Fort de deux rôles marquants au cinéma, dans Kinshasa Kids et surtout dans le très primé Rebelle, Rachel Mwanza publie avec Mbépongo Dédy Bilamba, Survivre pour voir le jour, un ouvrage dans lequel la jeune Kinoise témoigne de la dure réalité des Shégués, ces 20 000 enfants de la rue de Kinshasa.
Rachel n’a que neuf ans, lorsqu’elle débarque, en 2008, sans prévenir dans les rues de la capitale de la République démocratique du Congo. Comment une jeune enfant qui allait à l’école et qui n’est pourtant pas orpheline va se retrouver dans l’enfer des prisons du goudron kinois ?
Avec l’auteur Dédy Bilamba (À nous de faire), Rachel confie un témoignage très poignant et bouleversant de la réalité des enfants-sorciers, assez connue, mais qui n’émeut ni les autorités locales, ni ce que plusieurs appellent l’opinion internationale.
Pour faire court, Rachel est élevée dans une famille moyenne avec ses frères et sœurs, jusqu’au jour où son père va progressivement les abandonner. À son tour, sa mère qu’elle aime tant va se laisser bercer par les paroles de tous ces charlatans de marabout qui pullulent en Afrique. Sa fille est considérée comme une sorcière. Bref, elle est la cause de tous les malheurs de la famille.
«Accusée de sorcellerie, Rachel a vécu de 9 à 14 ans dans les rues de Kinshasa. Devenue une shegué, elle doit se débrouiller seule pour survivre, abandonnée et sans abri. Durant cinq ans, elle affronte la misère, la maladie, la faim et la violence… »
Comme si ce n’était pas suffisant, la grand-mère maternelle va se cacher derrière la parole d’autres charlatans, issue cette fois des rangs de ces sectes et églises évangéliques d’Afrique, pour faire vivre à sa petite-fille l’enfer sur terre.
Pour faire long, il faut évidemment lire ce livre de 192 pages. De la petite maison de province (à Mbuji-Mayi), en passant par les sols humides de toilettes et le lit infect d’un vieillard libidineux et pédophile, jusqu’au carton d’un marché de Kinshasa, Rachel Mwanza décrit sa vie misérable en se servant de la belle plume de Dédy Bilamba.
Comme un conte de fées, Rachel va tomber sur la providence : un casting pour le film Kinshasa kids de Marc-Henri Wajnberg. Elle crève l’écran, et lorsqu’un Canadien va l’engager pour son film, Kim Nguyen ne se doutera pas que la petite fille de Mbuji-Mavi va triompher à la Berlinale puis à Toronto et Montréal, et même fouler le prestigieux tapis rouge des Oscars.

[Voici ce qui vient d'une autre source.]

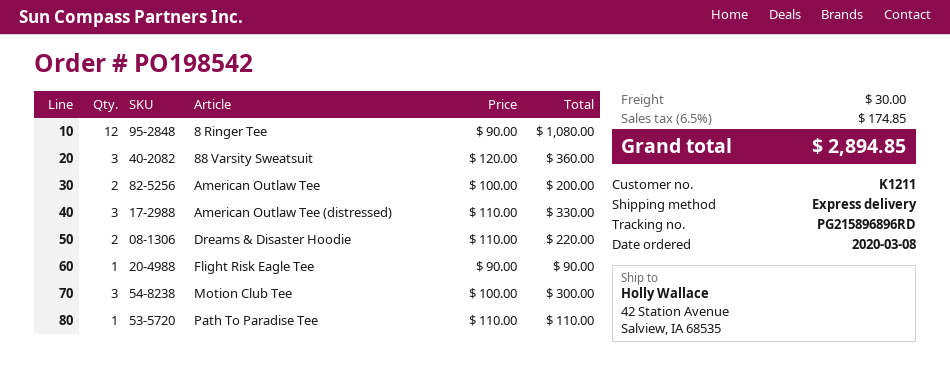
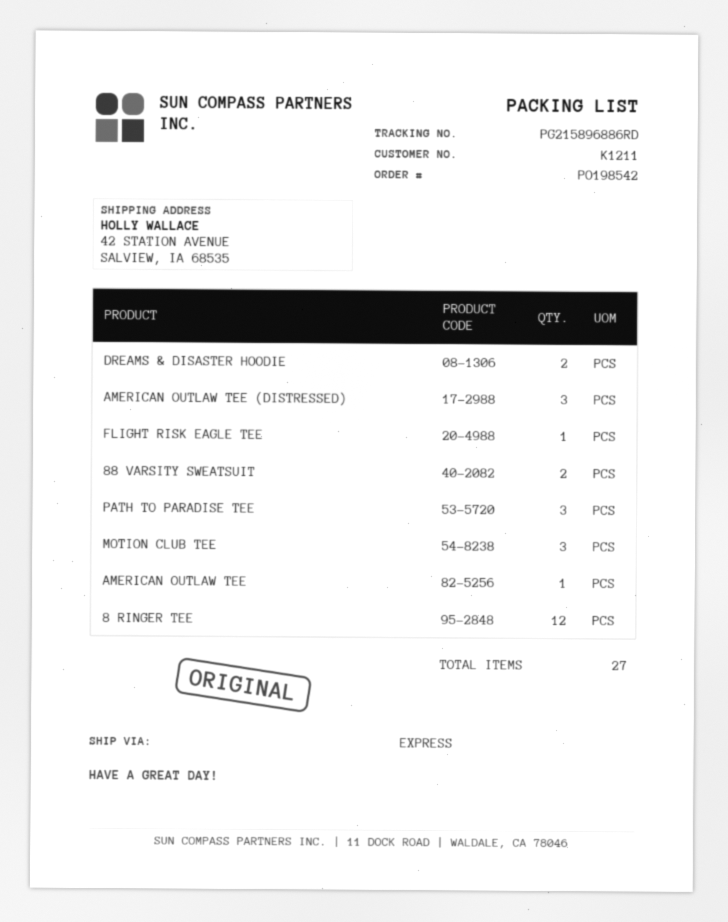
tracking number: PG215896896RD -> PG215896886RD
88 Varsity Sweatsuit: 3 -> 2
American Outlaw Tee: 2 -> 1
Path To Paradise Tee: 1 -> 3

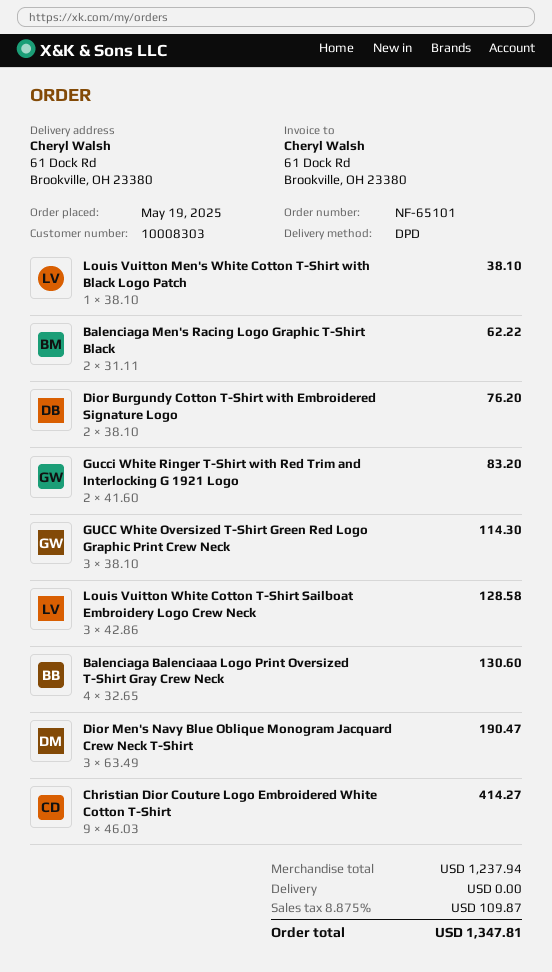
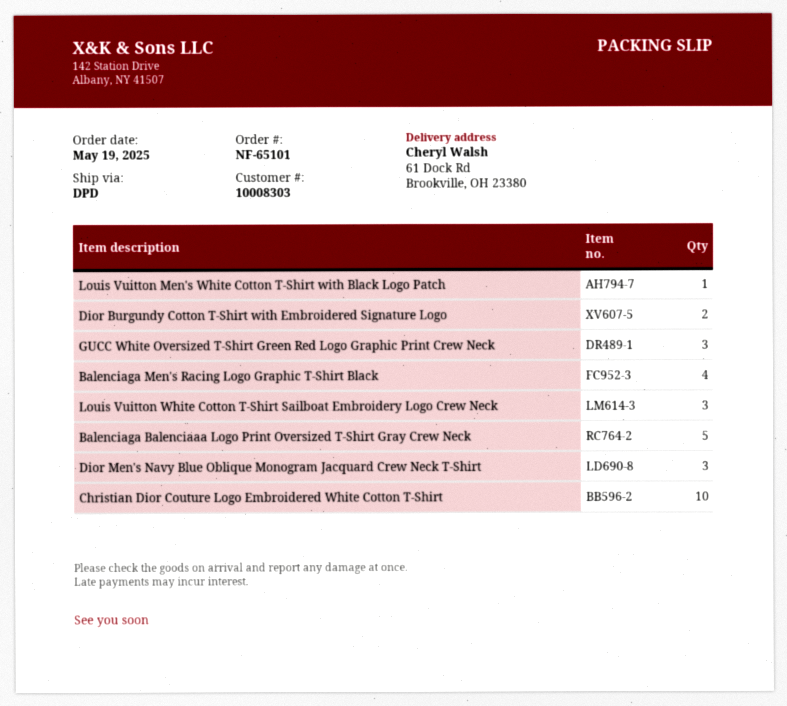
Balenciaga Men's Racing Logo Graphic T-Shirt Black: 2 -> 4
Gucci White Ringer T-Shirt with Red Trim and Interlocking G 1921 Logo: 2 -> none
Balenciaga Balenciaaa Logo Print Oversized T-Shirt Gray Crew Neck: 4 -> 5
Christian Dior Couture Logo Embroidered White Cotton T-Shirt: 9 -> 10

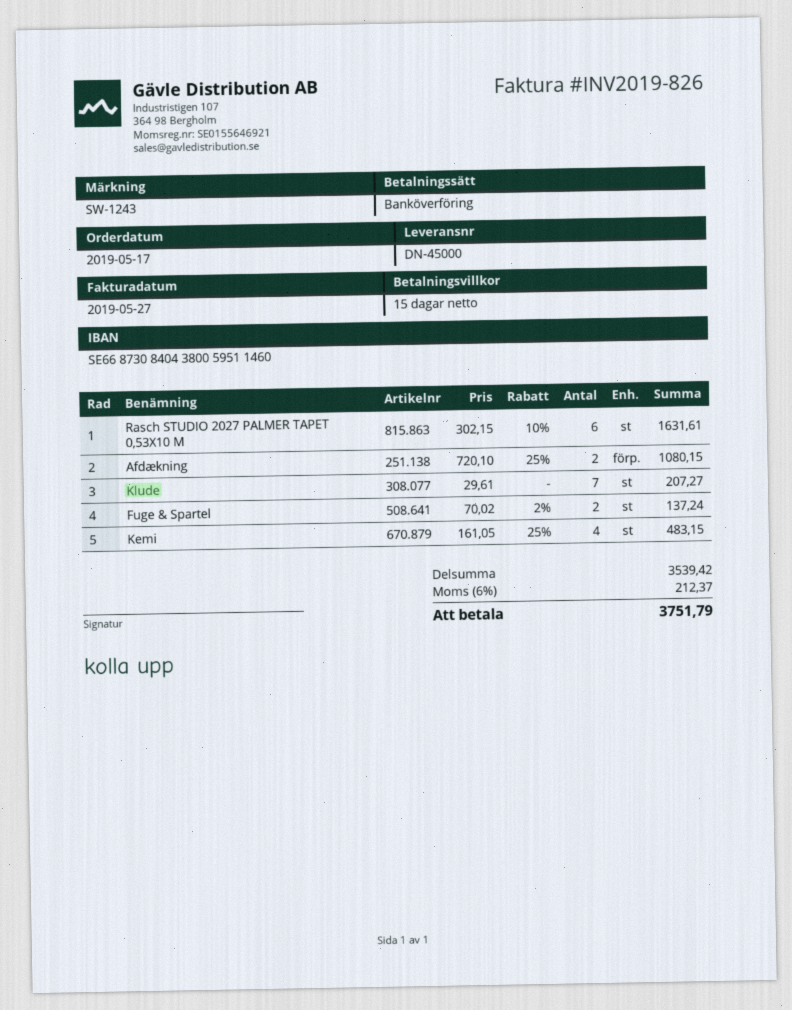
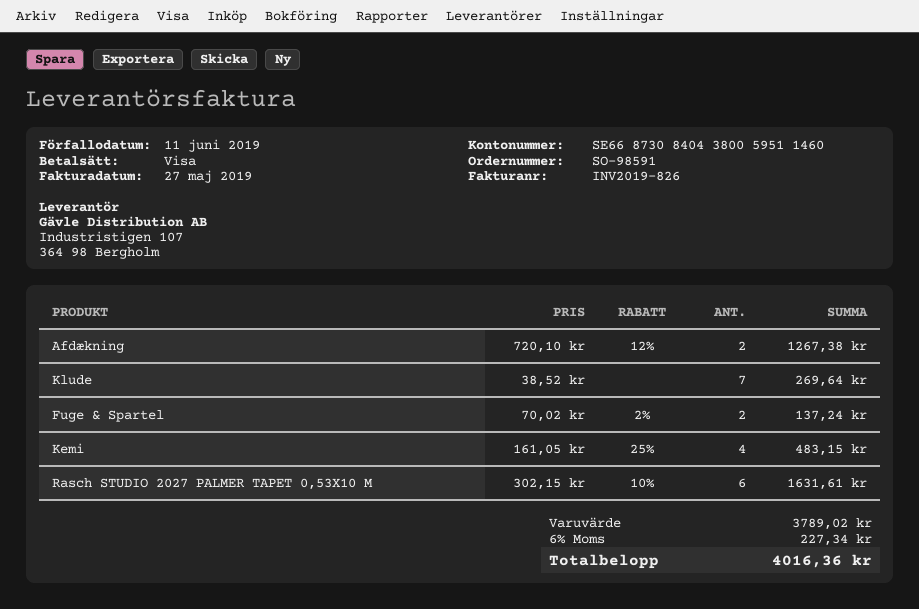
payment method: bank transfer -> Visa
Afdækning: 2 x 720.10 - 25% = 1080.15 -> 2 x 720.10 - 12% = 1267.38
Klude: 7 x 29.61 = 207.27 -> 7 x 38.52 = 269.64
subtotal: 3539.42 -> 3789.02
tax: 6% = 212.37 -> 6% = 227.34
total: 3751.79 -> 4016.36

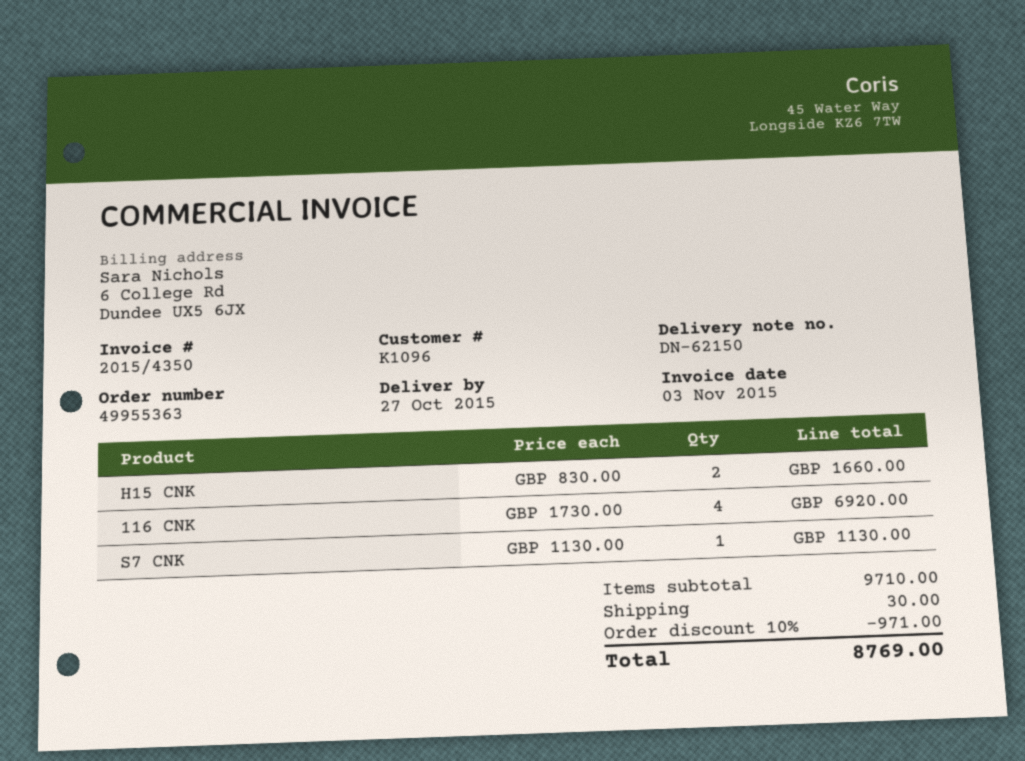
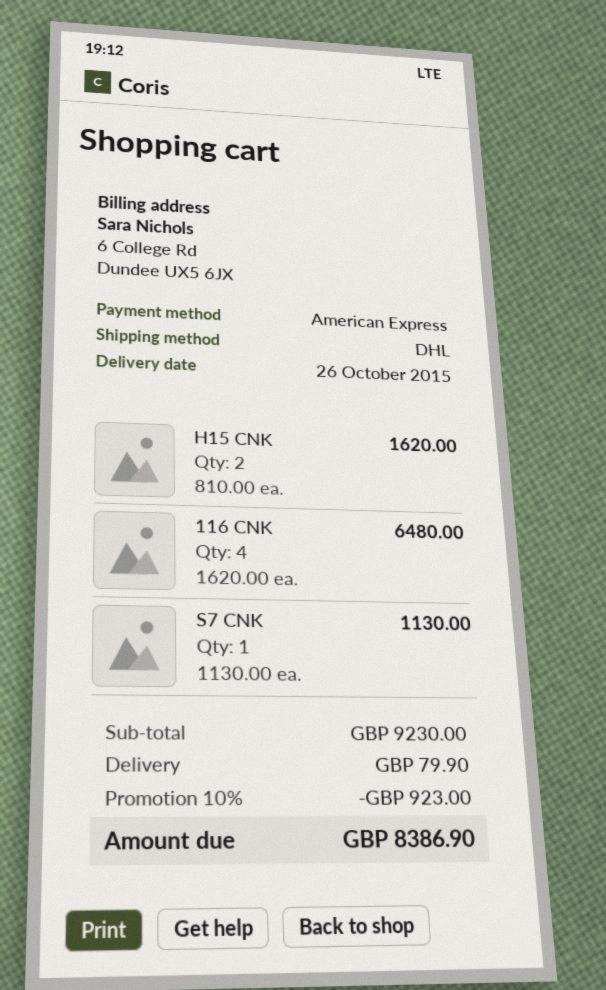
delivery date: 2015-10-27 -> 2015-10-26
H15 CNK: 2 x 830.00 = 1660.00 -> 2 x 810.00 = 1620.00
116 CNK: 4 x 1730.00 = 6920.00 -> 4 x 1620.00 = 6480.00
subtotal: 9710.00 -> 9230.00
discount: 10% = 971.00 -> 10% = 923.00
shipping: 30.00 -> 79.90
total: 8769.00 -> 8386.90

Il faut dire que dans la peau de la sorcière Komona, la jeune fille qui a aujourd’hui 17 ans excelle. Son rôle de composition a d’ailleurs permis au film Rebelle d’être primé, ou à tout le moins, souligné dans les plus grands festivals.
« Tourné entièrement en République démocratique du Congo, Rebelle narre l’histoire d’une jeune enfant, Komona, qui se retrouve dans l’engrenage d’un commando d’enfants-soldats. Aux côtés d’un autre jeune garçon qu’on appelle Magicien (Serge Kanyinda, alias Eminen, dont ne parle pas assez), la petite Komona (Rachel Mwanza) va devenir l’atout principal du Grand Tigre Royal, chef suprême des rebelles. »
Publié chez Michalon Editeur, Survivre pour voir le jour, se lit avec bonheur comme un bon vin qui accompagne un plat de chef. Sauf que le témoignage est à la fois dur, émouvant et triste. Mais il est simplement la juste suite de ce fabuleux destin de Rachel Mwanza, sorcière dans la vie, comme à l’écran, mais à jamais résiliente qui a pardonné à tout le monde.
Future ambassadrice de l’UNESCO auprès des enfants de la rue, Rachel n’a pas fini son combat. Hier dans les faubourgs de Kinshasa, aujourd’hui dans les salles de classe de Montréal, demain qui sait ? L’avenir le dira.